### [WHAT THE EXERCISE ASKS]
Return the lines of the data below in which the string "subtotal" occurs.

(Stored records)
* * * *
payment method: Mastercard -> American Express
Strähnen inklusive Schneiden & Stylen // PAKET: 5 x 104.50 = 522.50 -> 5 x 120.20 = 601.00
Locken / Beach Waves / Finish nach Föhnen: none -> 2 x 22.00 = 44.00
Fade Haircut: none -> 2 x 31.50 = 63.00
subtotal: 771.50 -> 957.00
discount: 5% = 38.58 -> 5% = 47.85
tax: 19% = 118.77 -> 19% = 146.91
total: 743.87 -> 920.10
* * * *
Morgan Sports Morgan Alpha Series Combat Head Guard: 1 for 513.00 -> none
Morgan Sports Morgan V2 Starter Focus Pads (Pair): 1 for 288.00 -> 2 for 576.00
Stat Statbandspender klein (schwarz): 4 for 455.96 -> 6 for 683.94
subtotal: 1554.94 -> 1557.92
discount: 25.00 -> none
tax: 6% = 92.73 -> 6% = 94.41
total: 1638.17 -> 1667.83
* * * *
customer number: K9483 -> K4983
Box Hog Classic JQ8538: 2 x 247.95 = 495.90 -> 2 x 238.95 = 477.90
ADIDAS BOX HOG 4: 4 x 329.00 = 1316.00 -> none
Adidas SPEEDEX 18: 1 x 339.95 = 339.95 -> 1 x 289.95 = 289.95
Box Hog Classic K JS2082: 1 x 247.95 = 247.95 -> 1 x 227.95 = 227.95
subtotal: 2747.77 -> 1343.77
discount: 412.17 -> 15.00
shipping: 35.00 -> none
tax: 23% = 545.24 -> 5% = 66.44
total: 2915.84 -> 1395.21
* * * *
### [ANSWER]
subtotal: 771.50 -> 957.00
subtotal: 1554.94 -> 1557.92
subtotal: 2747.77 -> 1343.77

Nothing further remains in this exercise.